Exercise brief → Lift out all lines below that contain "الإسلامي".

Records shown →
[Start of Attachment]

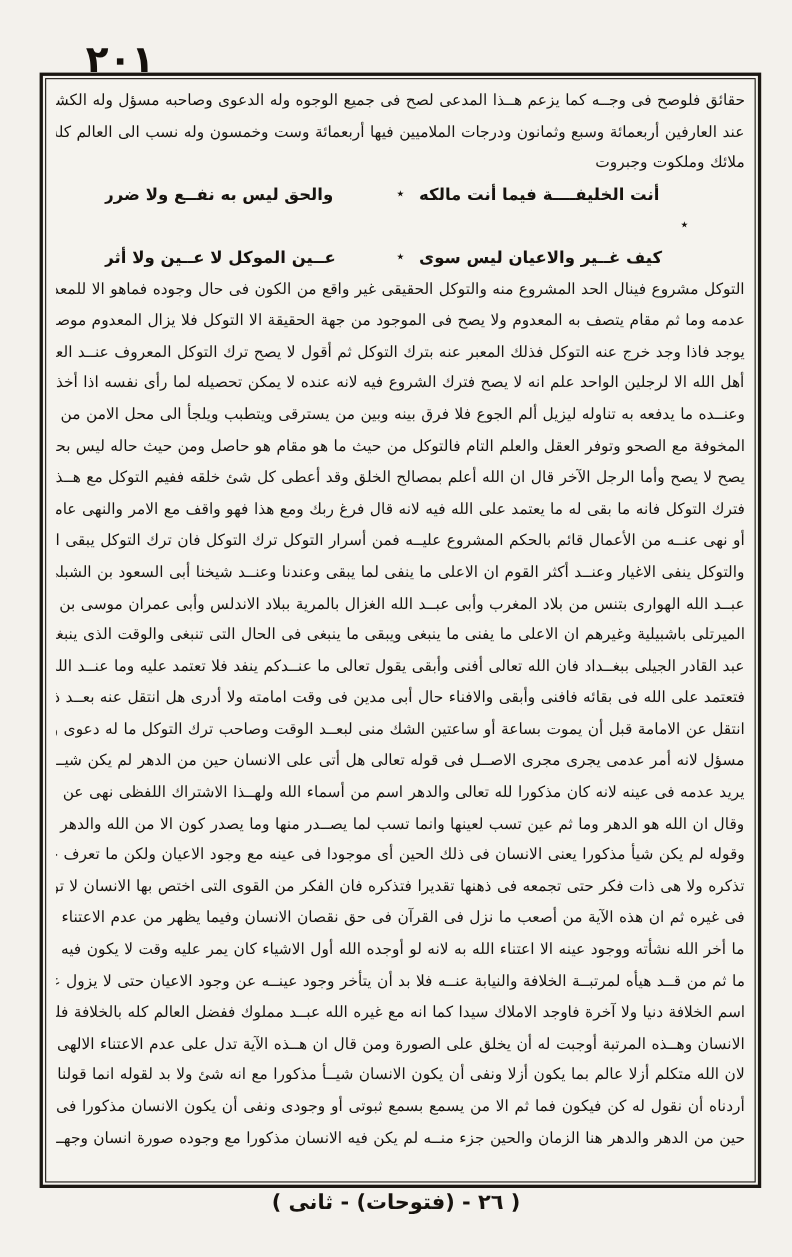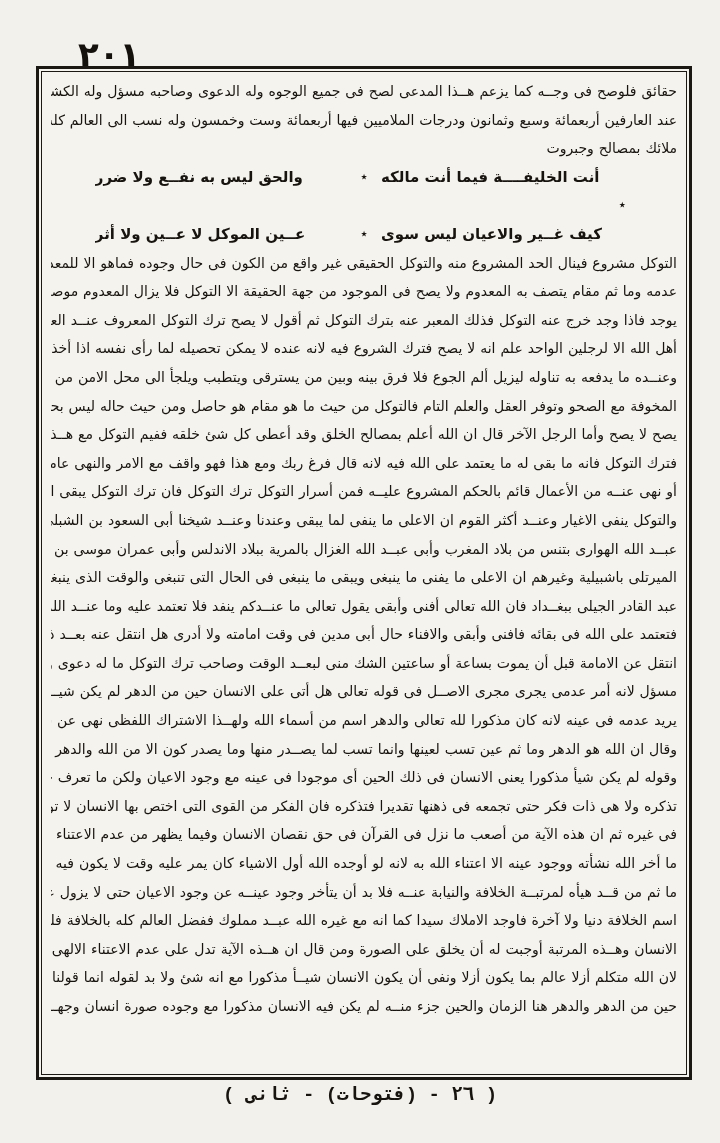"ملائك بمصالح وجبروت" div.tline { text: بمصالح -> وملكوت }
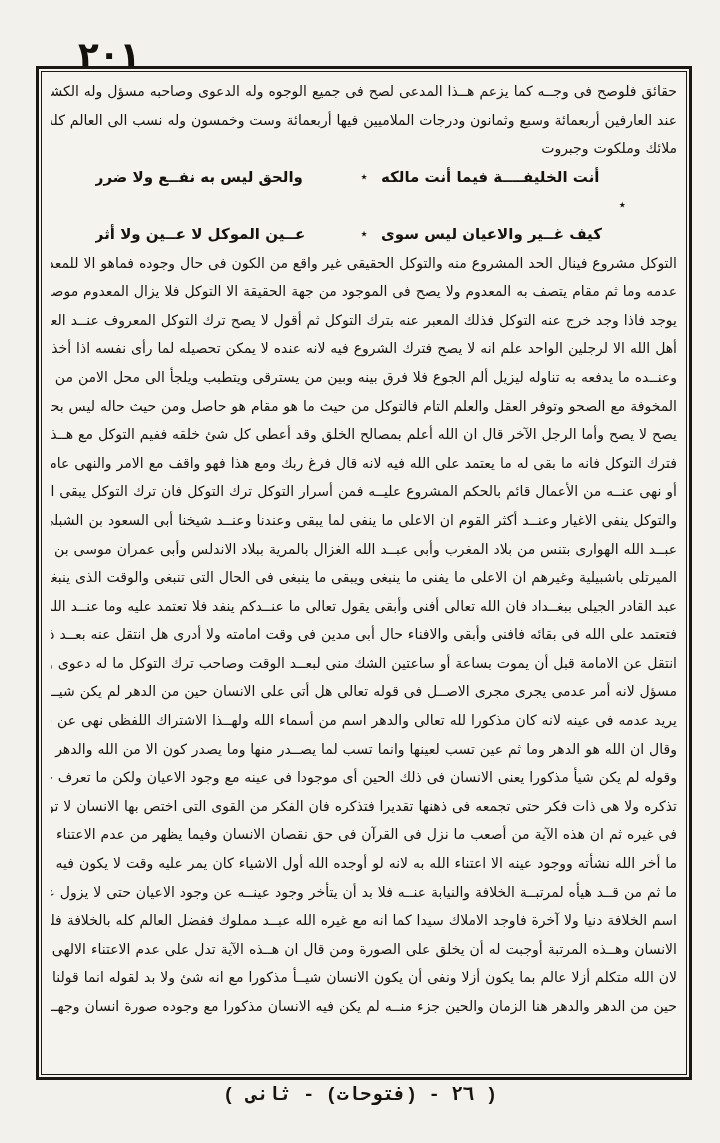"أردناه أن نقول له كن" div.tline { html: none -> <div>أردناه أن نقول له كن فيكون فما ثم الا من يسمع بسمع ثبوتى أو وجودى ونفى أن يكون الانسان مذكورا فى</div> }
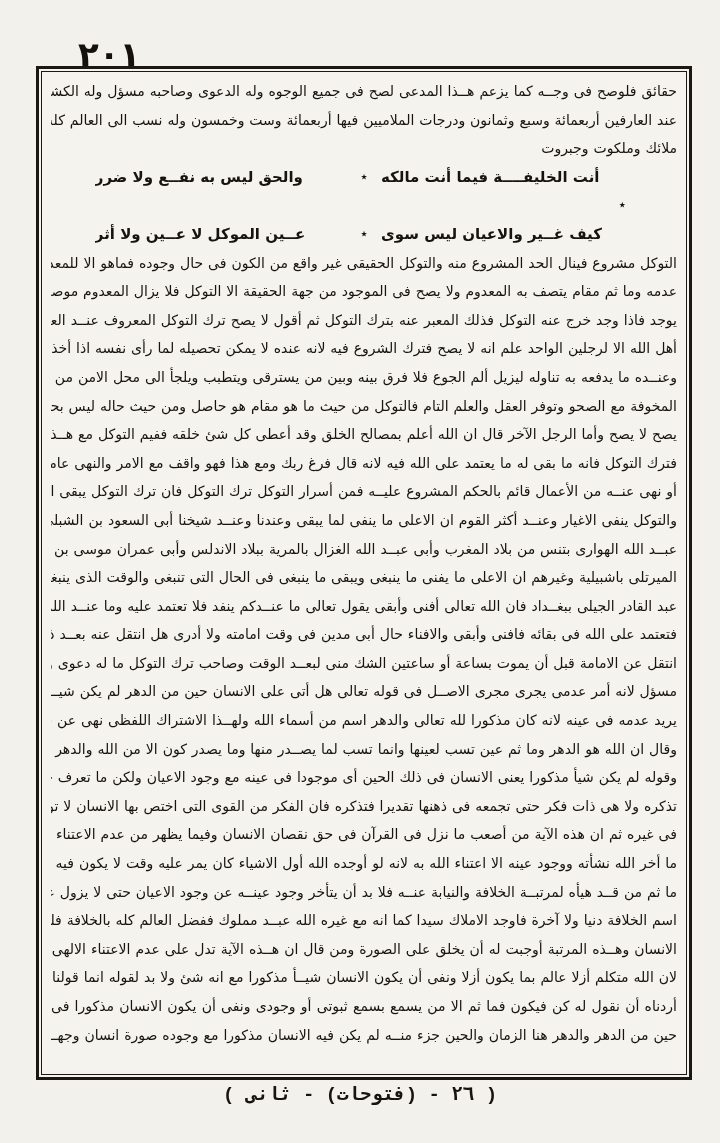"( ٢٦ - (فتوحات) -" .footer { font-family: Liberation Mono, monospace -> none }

[End of Attachment]
[Start of Attachment]

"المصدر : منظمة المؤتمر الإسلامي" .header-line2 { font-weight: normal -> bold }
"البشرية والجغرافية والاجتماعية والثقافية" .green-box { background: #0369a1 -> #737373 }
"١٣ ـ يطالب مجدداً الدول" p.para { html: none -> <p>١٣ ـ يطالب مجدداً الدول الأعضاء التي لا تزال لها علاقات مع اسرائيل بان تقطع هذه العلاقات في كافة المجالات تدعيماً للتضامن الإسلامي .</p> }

[End of Attachment]

Answer section →
"المصدر : منظمة المؤتمر الإسلامي" .header-line2 { font-weight: normal -> bold }
"١٣ ـ يطالب مجدداً الدول" p.para { html: none -> <p>١٣ ـ يطالب مجدداً الدول الأعضاء التي لا تزال لها علاقات مع اسرائيل بان تقطع هذه العلاقات في كافة المجالات تدعيماً للتضامن الإسلامي .</p> }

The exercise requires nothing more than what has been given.